Oddly, I’ve never been a great reader of Stephen King until this year. I don’t enjoy horror for its own sake, in literature or film. (A couple of days ago I started watching the movie of Dreamcatcher on TV and wound up turning it off and walking away. The image of a guy sitting on a blood-spattered toilet seat trying to stop a monster from getting out just didn’t appeal to me.) Now this may seem odd, since I’m a huge fan of Clive Barker: I think that Imajica is a true masterpiece, even if Barker’s version of Dante’s Inferno includes many fearsome monstrosities. It works because it’s a great story. Whatever the genre, first there has to be a story, and too much horror fiction subordinates narrative to adrenaline. (Frankly, I though that The Silence of the Lambs was unwatchable.)
I came to Stephen King via George R. Stewart. His classic 1949 novel Earth Abides posed some deep questions about the nature of “civilization” through the device of a plague that wipes out most of humanity. After reading it, I was curious how Stephen King had used the same idea in The Stand.
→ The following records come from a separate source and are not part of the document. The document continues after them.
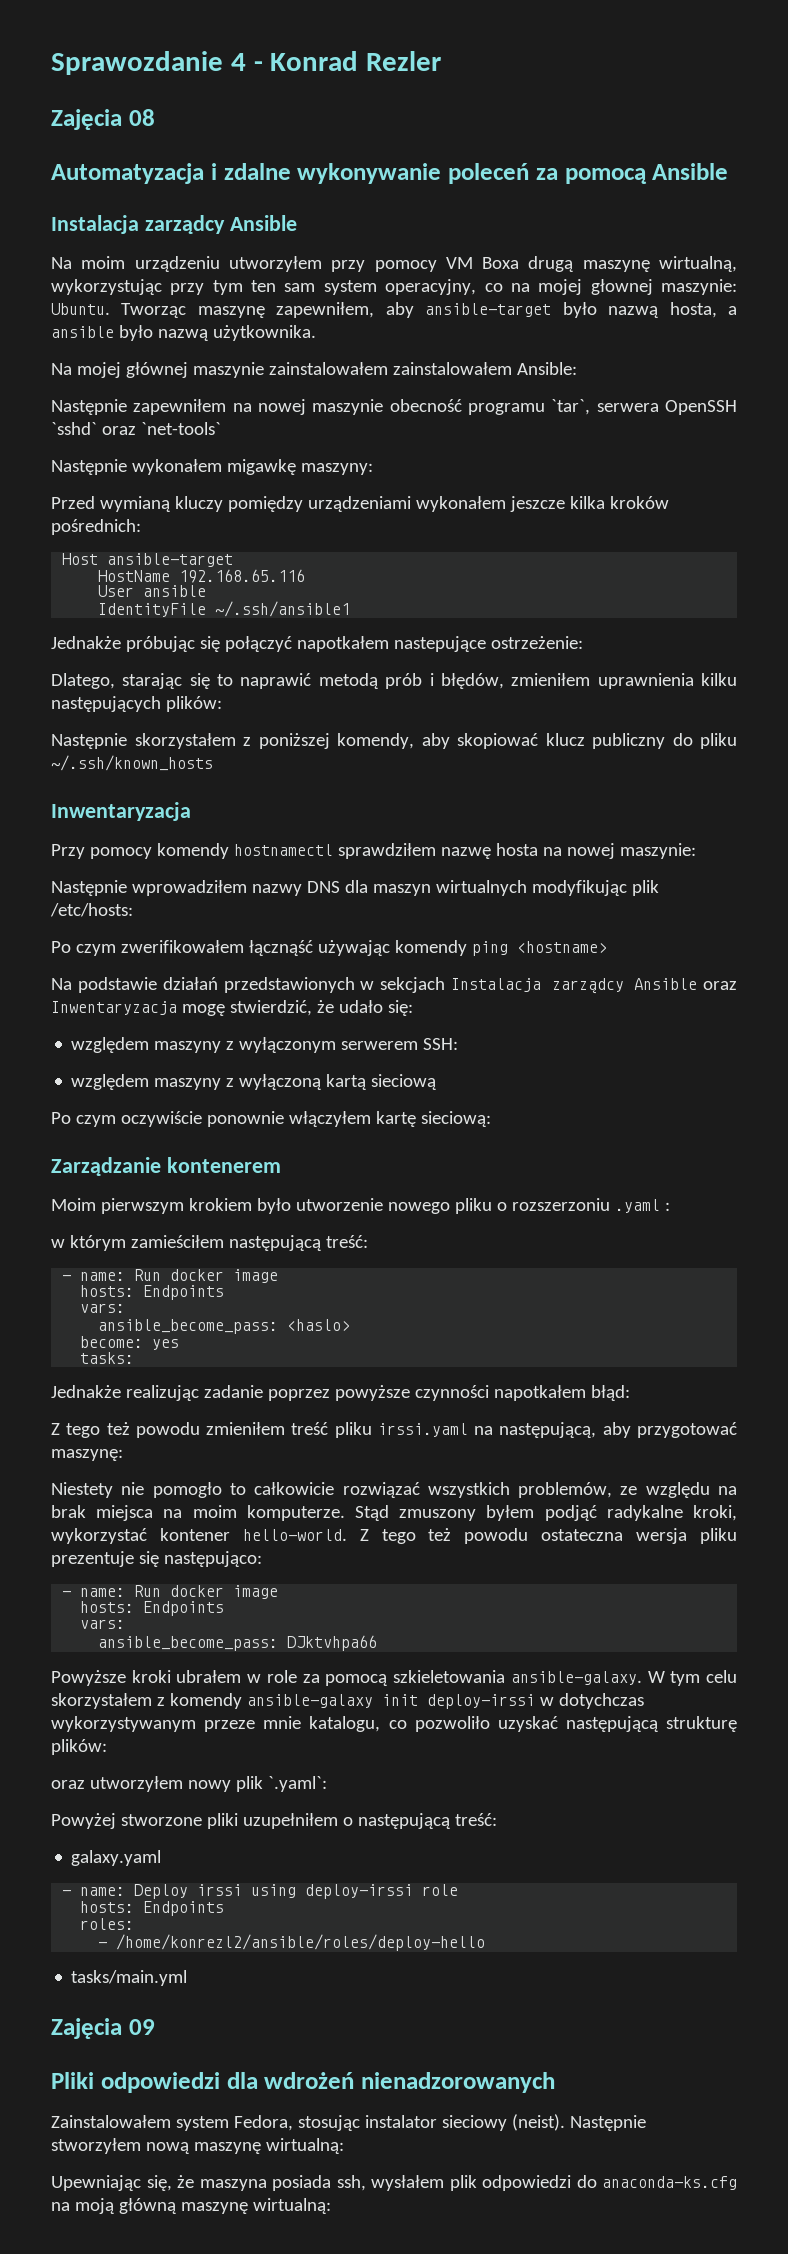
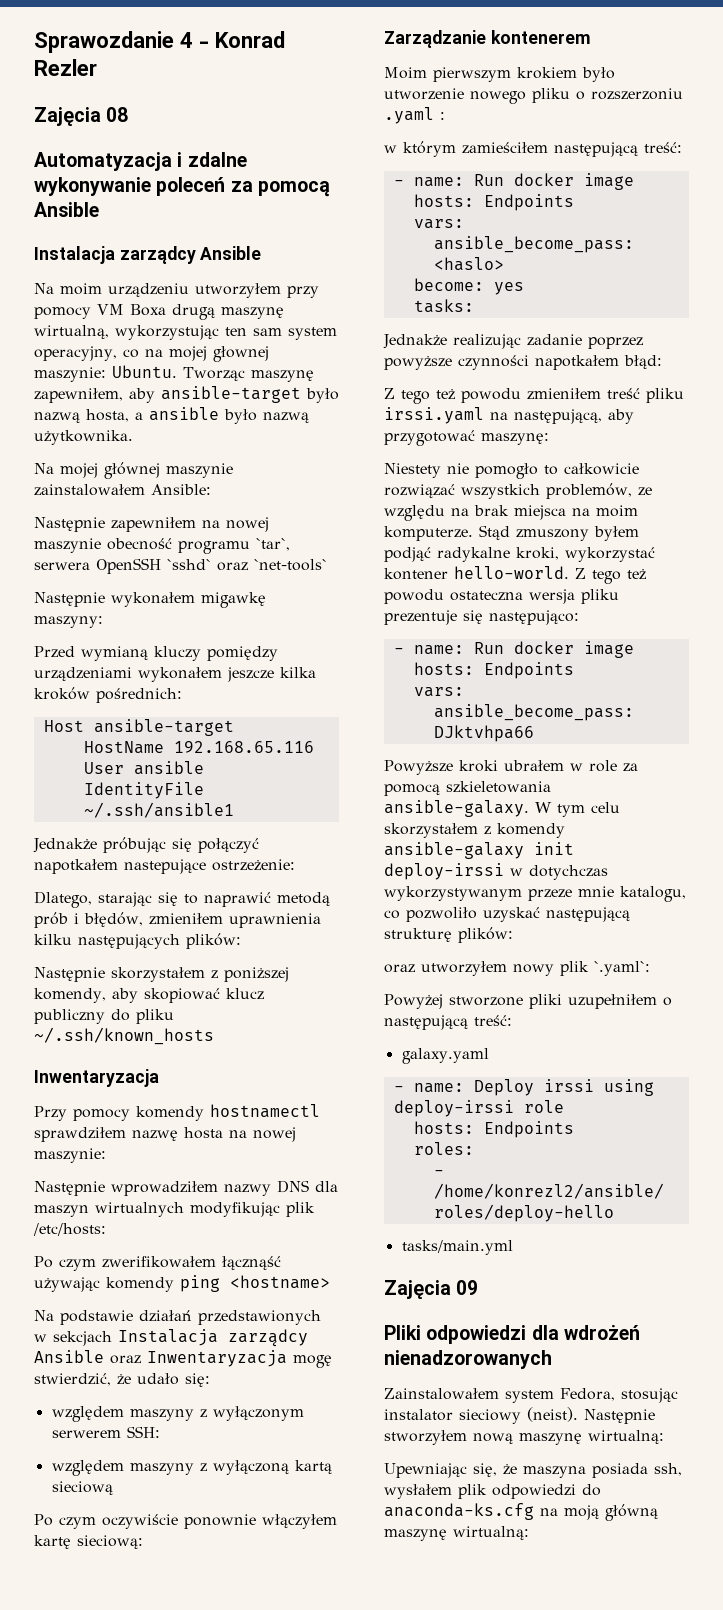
- Na moim urządzeniu utworzyłem przy pomocy VM Boxa drugą maszynę wirtualną, wykorzystując przy tym ten sam system operacyjny, co na mojej głownej maszynie: Ubuntu.
+ Na moim urządzeniu utworzyłem przy pomocy VM Boxa drugą maszynę wirtualną, wykorzystując ten sam system operacyjny, co na mojej głownej maszynie: Ubuntu.
- Na mojej głównej maszynie zainstalowałem zainstalowałem Ansible:
+ Na mojej głównej maszynie zainstalowałem Ansible:

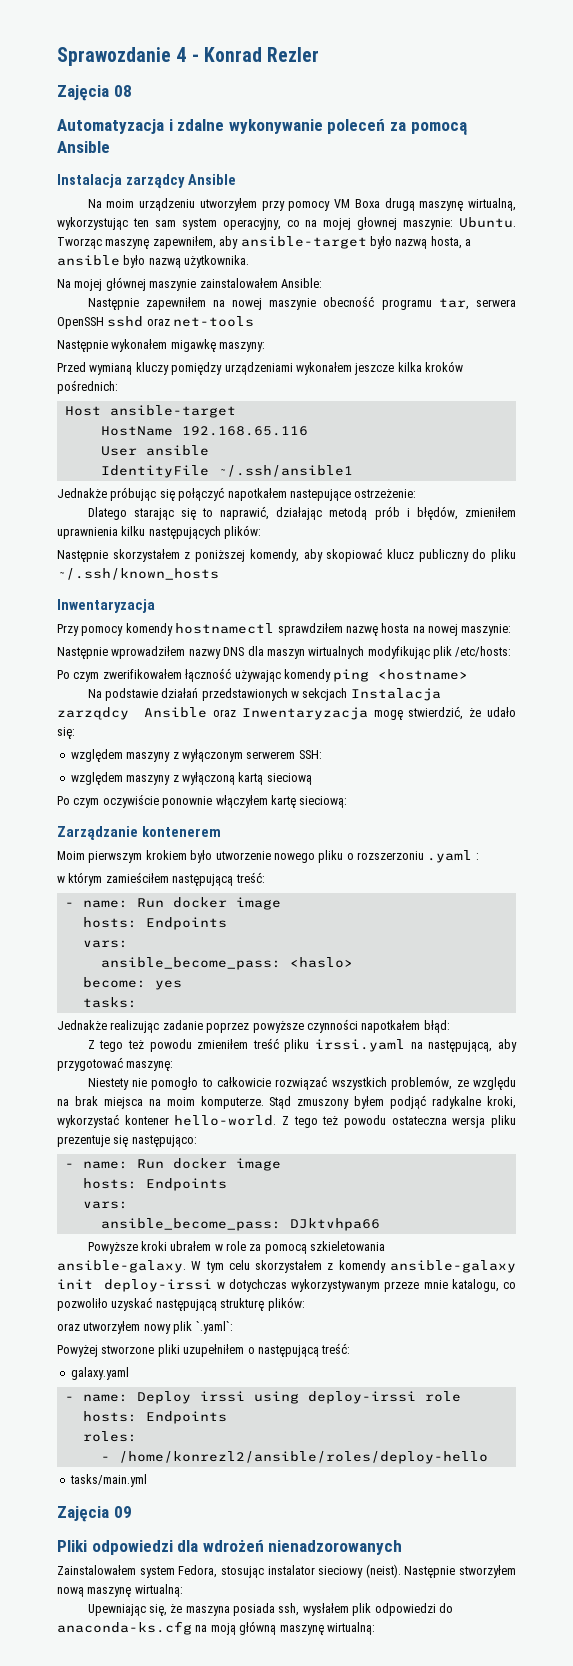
- Następnie zapewniłem na nowej maszynie obecność programu `tar`, serwera OpenSSH `sshd` oraz `net-tools`
+ Następnie zapewniłem na nowej maszynie obecność programu tar, serwera OpenSSH sshd oraz net-tools
- Dlatego, starając się to naprawić metodą prób i błędów, zmieniłem uprawnienia kilku następujących plików:
+ Dlatego starając się to naprawić, działając metodą prób i błędów, zmieniłem uprawnienia kilku następujących plików:
- Po czym zwerifikowałem łącznąść używając komendy ping <hostname>
+ Po czym zwerifikowałem łączność używając komendy ping <hostname>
Instead of philosophy, I found a fragment of an epic, apocalyptic story. Only a fragment: there were clearly many chapters preceding and following what I was reading (even if it was 1200 pages long). After this, I read The Green Mile, and I was hooked.
So the time is right. I’m usually a fast reader, but I think I can pace myself. By early September I’ll be ready for Song of Susannah, and then The Dark Tower itself.